INSTRUCTIONS FOR THE TASK
Please set down each entry exactly, omitting any picture it holds.

------ EXERCISE INPUTS ------

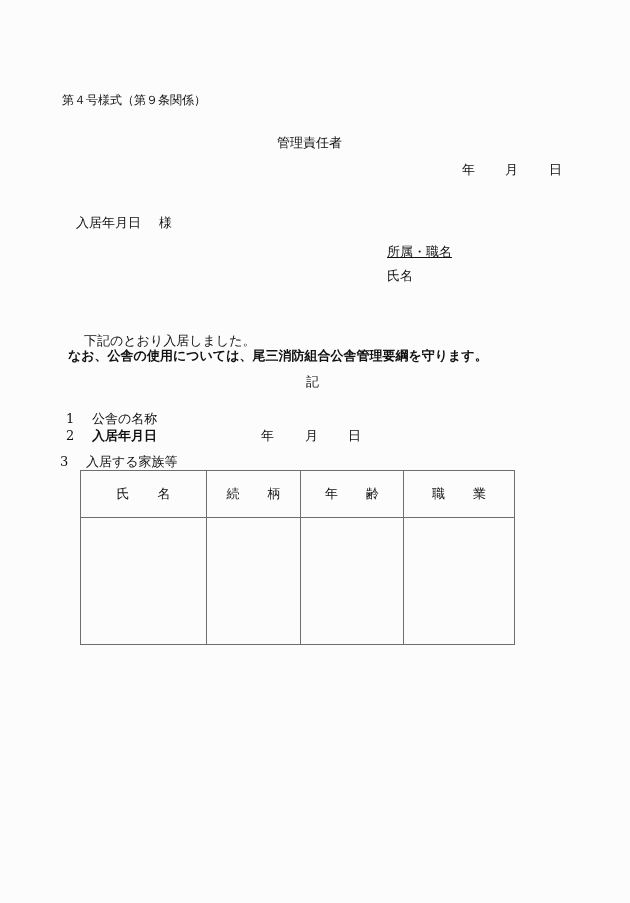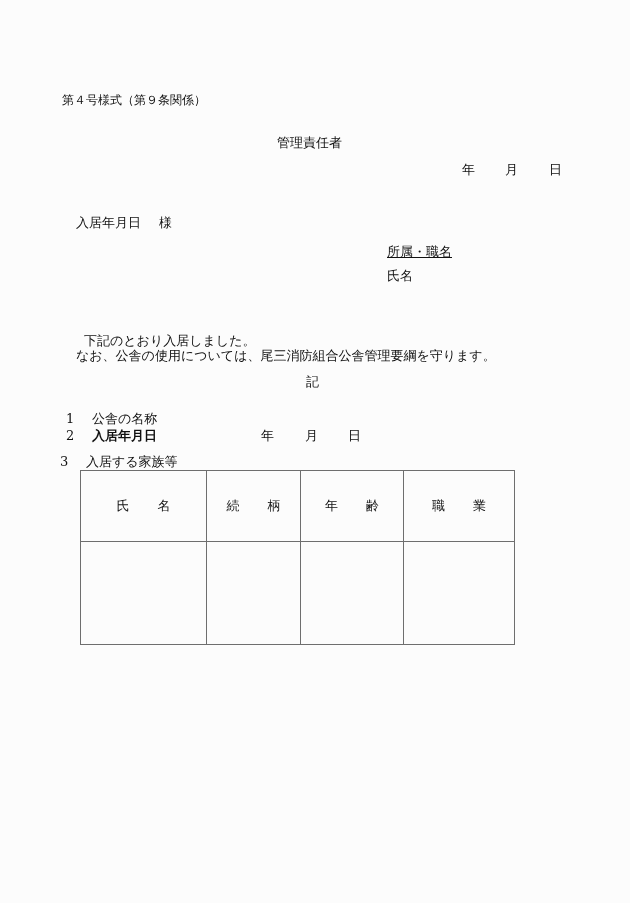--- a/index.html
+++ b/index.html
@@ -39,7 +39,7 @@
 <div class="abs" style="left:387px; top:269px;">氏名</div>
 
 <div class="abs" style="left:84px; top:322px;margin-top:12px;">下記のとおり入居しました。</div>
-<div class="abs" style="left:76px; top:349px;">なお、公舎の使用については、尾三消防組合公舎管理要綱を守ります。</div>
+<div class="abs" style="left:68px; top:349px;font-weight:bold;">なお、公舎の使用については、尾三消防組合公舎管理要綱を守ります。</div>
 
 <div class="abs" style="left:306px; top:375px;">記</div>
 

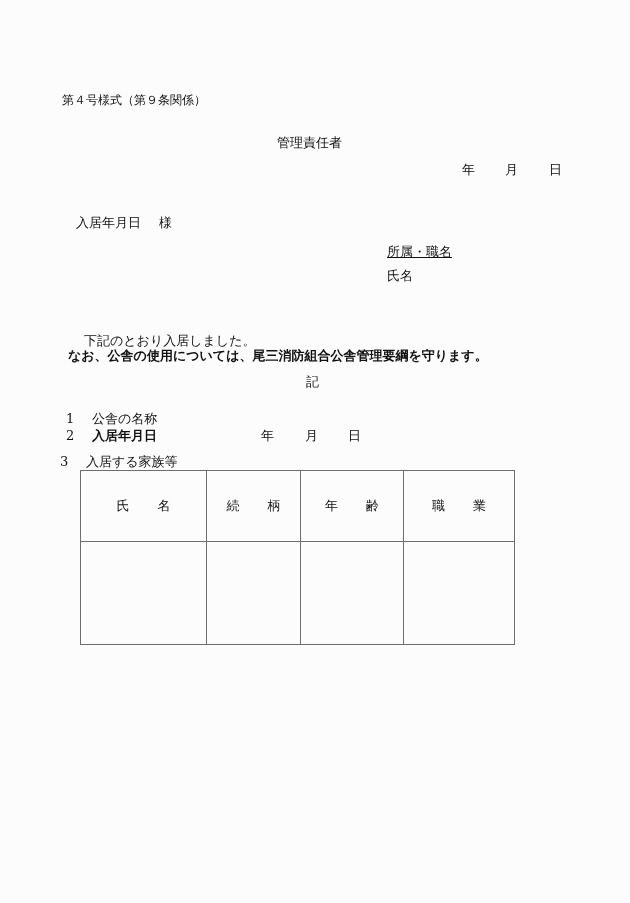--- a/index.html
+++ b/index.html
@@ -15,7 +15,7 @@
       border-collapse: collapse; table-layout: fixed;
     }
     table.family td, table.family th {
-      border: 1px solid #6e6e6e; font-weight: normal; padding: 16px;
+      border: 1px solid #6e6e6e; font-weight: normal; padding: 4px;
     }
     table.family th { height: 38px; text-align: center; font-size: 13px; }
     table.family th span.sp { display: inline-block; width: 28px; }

------

EXERCISE SOLUTION
--- a/index.html
+++ b/index.html
@@ -39,7 +39,7 @@
 <div class="abs" style="left:387px; top:269px;">氏名</div>
 
 <div class="abs" style="left:84px; top:322px;margin-top:12px;">下記のとおり入居しました。</div>
-<div class="abs" style="left:76px; top:349px;">なお、公舎の使用については、尾三消防組合公舎管理要綱を守ります。</div>
+<div class="abs" style="left:68px; top:349px;font-weight:bold;">なお、公舎の使用については、尾三消防組合公舎管理要綱を守ります。</div>
 
 <div class="abs" style="left:306px; top:375px;">記</div>
 

--- a/index.html
+++ b/index.html
@@ -15,7 +15,7 @@
       border-collapse: collapse; table-layout: fixed;
     }
     table.family td, table.family th {
-      border: 1px solid #6e6e6e; font-weight: normal; padding: 16px;
+      border: 1px solid #6e6e6e; font-weight: normal; padding: 4px;
     }
     table.family th { height: 38px; text-align: center; font-size: 13px; }
     table.family th span.sp { display: inline-block; width: 28px; }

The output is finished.